* _Assignment_
Note every line in the entries that contains the string "title", and copy it.
___ Task inputs
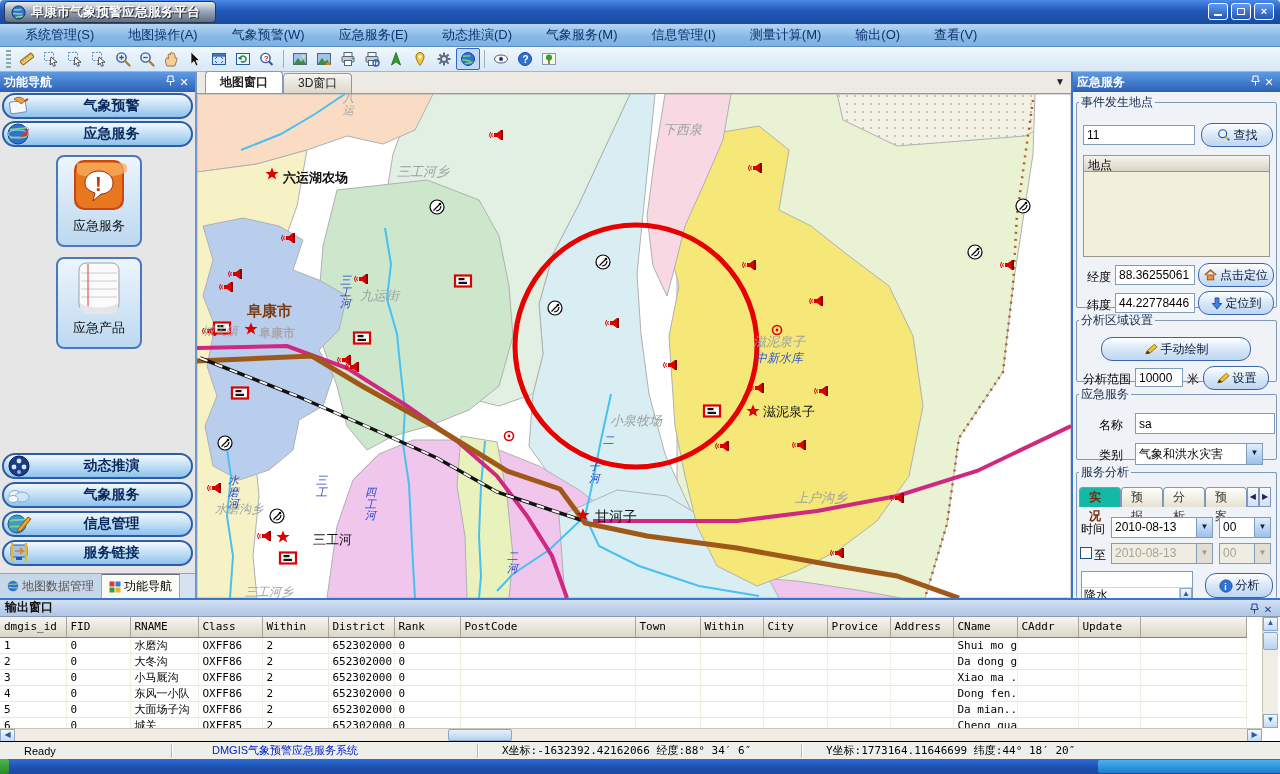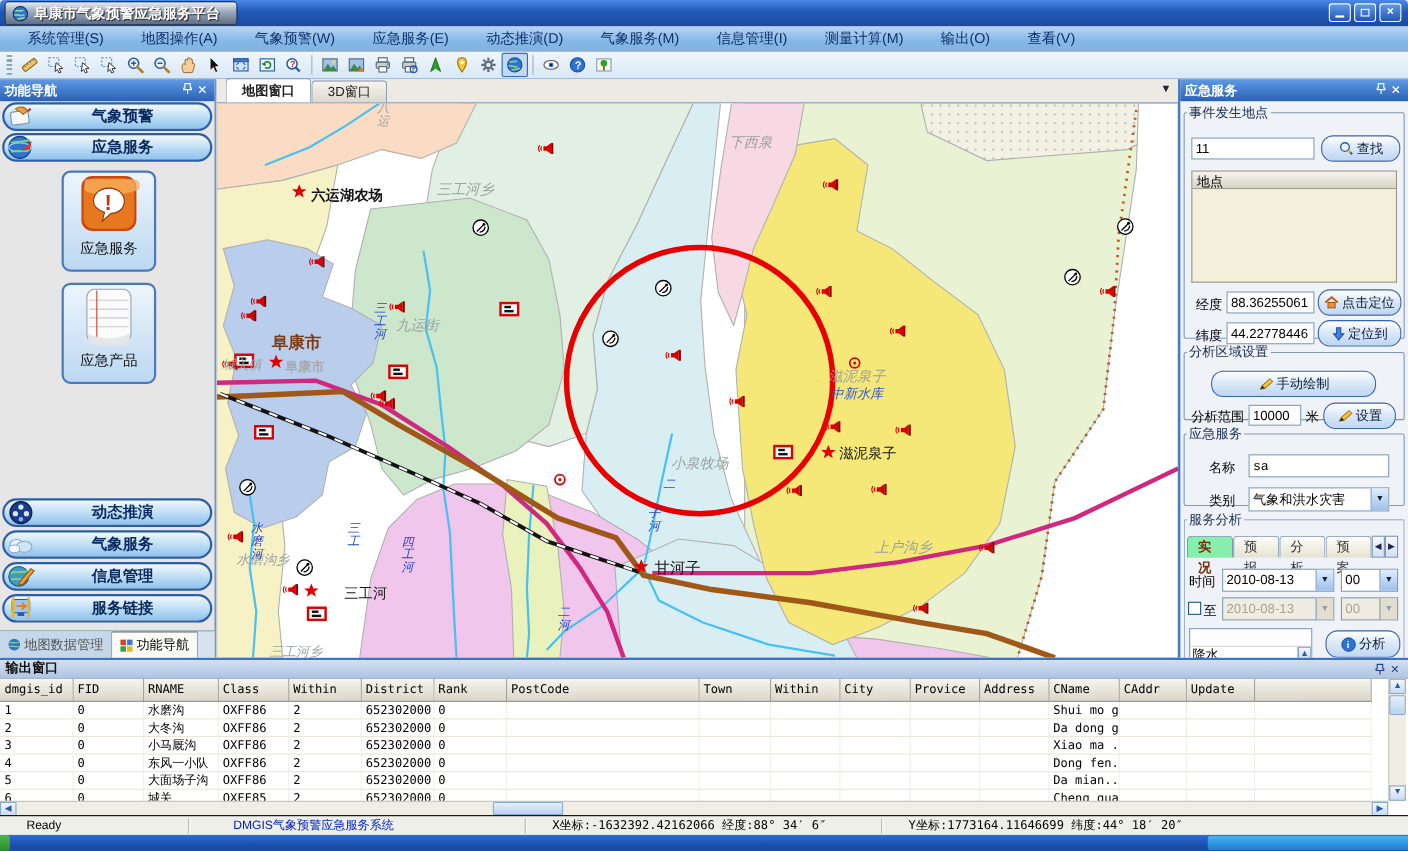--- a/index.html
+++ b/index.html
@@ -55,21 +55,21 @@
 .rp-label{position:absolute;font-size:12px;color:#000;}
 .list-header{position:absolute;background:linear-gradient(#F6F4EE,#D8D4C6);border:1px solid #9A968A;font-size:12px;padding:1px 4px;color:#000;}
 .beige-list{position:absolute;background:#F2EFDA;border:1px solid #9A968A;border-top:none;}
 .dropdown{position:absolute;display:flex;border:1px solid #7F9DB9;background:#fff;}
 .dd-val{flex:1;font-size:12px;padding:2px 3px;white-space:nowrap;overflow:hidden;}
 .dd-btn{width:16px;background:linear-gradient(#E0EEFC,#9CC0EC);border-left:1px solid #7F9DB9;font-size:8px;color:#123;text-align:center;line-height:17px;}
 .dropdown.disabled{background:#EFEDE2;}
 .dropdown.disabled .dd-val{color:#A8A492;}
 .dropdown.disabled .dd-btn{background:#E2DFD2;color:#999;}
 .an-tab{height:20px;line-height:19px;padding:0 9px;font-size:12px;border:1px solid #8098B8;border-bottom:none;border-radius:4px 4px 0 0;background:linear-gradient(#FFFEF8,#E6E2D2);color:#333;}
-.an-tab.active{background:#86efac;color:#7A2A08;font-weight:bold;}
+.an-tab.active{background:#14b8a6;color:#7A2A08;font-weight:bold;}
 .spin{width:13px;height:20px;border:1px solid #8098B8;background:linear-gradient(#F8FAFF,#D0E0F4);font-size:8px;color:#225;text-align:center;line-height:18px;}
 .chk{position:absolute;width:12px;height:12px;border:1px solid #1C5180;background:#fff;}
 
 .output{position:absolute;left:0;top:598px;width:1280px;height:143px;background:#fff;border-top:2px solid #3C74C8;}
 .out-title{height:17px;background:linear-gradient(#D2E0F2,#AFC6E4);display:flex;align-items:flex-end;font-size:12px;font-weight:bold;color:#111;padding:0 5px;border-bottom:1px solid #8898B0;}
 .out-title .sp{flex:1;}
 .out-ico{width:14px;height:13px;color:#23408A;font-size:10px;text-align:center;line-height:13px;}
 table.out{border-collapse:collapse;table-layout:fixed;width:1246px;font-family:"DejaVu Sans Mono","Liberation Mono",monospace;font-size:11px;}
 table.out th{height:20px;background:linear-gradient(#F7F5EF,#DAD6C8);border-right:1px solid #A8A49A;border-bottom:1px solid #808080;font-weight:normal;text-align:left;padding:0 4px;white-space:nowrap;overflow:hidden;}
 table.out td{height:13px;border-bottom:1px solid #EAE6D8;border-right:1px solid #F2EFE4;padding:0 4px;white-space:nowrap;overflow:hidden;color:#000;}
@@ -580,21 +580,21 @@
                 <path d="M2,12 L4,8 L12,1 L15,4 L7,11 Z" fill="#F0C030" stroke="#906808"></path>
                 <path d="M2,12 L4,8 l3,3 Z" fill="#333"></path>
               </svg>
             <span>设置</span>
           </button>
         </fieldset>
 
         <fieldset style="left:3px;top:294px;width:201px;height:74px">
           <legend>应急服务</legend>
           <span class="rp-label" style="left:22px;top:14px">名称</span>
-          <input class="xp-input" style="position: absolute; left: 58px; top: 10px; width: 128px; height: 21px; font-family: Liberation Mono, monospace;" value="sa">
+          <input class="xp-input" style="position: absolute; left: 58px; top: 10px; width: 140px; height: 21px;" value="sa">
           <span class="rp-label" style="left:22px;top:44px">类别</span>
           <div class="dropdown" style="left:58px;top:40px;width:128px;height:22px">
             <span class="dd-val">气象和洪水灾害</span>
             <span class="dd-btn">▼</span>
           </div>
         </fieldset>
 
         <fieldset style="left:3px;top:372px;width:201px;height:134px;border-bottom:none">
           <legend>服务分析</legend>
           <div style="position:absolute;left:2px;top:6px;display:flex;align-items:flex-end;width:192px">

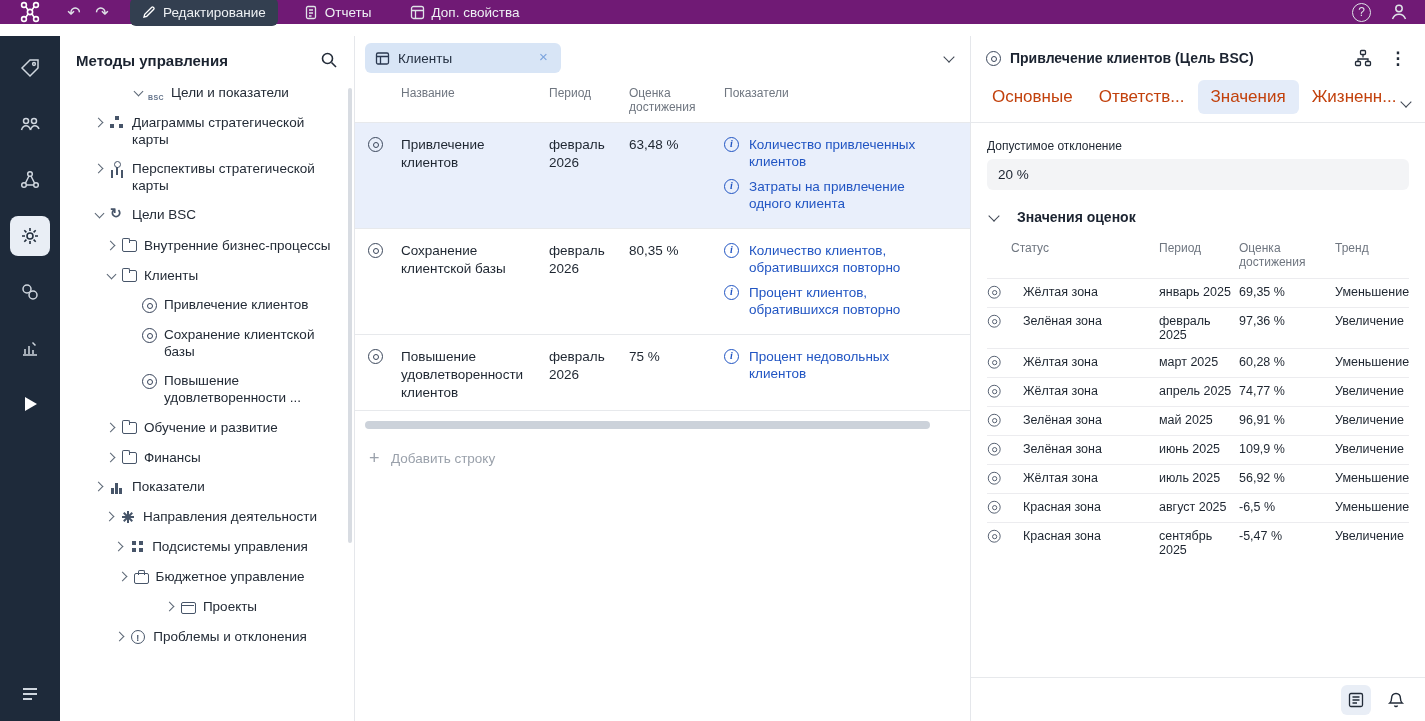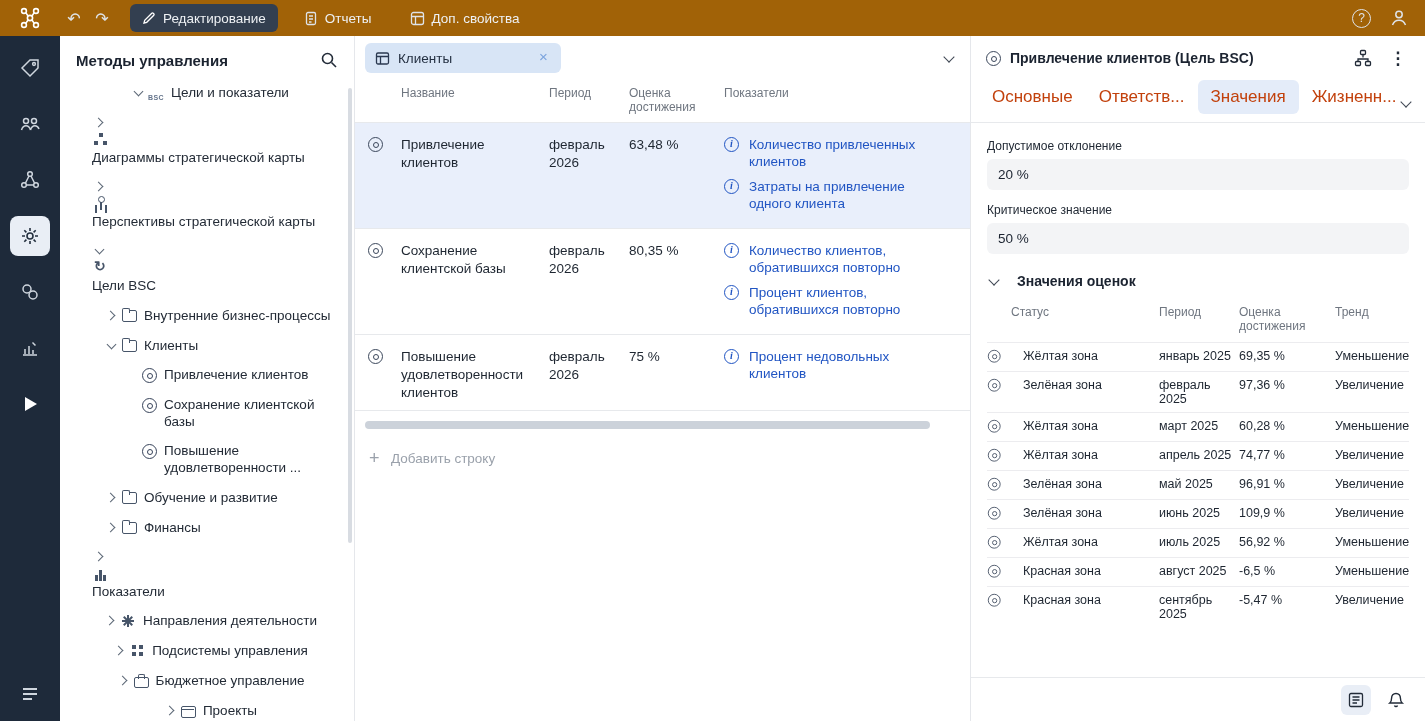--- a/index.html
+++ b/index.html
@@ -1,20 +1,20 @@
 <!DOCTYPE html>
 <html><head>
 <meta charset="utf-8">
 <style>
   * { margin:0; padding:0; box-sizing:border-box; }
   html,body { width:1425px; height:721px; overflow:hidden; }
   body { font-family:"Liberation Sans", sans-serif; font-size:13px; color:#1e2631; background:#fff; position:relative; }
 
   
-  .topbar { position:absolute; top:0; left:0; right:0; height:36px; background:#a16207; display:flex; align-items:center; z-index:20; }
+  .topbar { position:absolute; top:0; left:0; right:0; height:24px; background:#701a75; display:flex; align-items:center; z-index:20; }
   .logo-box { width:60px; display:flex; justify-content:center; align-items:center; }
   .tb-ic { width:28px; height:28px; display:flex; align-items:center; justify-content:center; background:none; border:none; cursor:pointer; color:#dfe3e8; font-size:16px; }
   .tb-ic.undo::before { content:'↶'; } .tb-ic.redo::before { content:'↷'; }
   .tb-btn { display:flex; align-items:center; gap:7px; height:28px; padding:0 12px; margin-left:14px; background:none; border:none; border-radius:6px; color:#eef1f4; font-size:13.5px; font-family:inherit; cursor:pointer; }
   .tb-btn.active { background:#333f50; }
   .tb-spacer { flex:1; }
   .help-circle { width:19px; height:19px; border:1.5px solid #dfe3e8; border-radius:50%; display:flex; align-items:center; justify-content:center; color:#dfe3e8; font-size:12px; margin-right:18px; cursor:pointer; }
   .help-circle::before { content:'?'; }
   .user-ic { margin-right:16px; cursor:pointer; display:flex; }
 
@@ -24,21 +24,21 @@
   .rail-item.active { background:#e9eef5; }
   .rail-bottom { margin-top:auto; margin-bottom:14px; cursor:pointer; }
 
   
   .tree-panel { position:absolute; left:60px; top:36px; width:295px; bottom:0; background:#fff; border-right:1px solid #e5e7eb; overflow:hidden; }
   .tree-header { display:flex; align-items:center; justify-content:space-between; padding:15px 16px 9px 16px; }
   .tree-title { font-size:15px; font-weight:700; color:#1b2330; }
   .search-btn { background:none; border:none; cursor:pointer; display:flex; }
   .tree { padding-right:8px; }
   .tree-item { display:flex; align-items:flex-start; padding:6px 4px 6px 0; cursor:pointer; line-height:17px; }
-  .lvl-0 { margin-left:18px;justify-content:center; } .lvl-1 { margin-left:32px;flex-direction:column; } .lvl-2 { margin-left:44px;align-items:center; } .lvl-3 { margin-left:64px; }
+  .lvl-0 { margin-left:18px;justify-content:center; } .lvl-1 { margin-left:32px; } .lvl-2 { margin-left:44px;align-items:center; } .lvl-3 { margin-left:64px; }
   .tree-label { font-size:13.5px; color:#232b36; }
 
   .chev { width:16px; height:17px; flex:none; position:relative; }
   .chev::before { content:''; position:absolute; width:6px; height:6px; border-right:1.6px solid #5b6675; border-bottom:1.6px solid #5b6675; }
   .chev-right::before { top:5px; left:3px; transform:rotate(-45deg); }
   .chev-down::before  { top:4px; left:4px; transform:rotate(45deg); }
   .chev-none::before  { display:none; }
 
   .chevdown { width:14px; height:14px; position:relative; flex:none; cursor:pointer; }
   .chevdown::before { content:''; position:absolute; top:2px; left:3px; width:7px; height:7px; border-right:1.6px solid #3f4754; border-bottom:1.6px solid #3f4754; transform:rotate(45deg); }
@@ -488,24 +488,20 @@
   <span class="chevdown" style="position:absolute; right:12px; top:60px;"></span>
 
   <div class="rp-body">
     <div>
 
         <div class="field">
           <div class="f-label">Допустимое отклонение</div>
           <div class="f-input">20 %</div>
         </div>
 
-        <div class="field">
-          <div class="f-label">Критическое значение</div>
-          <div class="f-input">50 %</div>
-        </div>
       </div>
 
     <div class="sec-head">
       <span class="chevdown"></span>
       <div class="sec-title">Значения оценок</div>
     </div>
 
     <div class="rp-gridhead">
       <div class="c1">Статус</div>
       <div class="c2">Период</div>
______
* _Written answer_
 .out-title{height:17px;background:linear-gradient(#D2E0F2,#AFC6E4);display:flex;align-items:flex-end;font-size:12px;font-weight:bold;color:#111;padding:0 5px;border-bottom:1px solid #8898B0;}
 .out-title .sp{flex:1;}
   .tree-title { font-size:15px; font-weight:700; color:#1b2330; }
       <div class="sec-title">Значения оценок</div>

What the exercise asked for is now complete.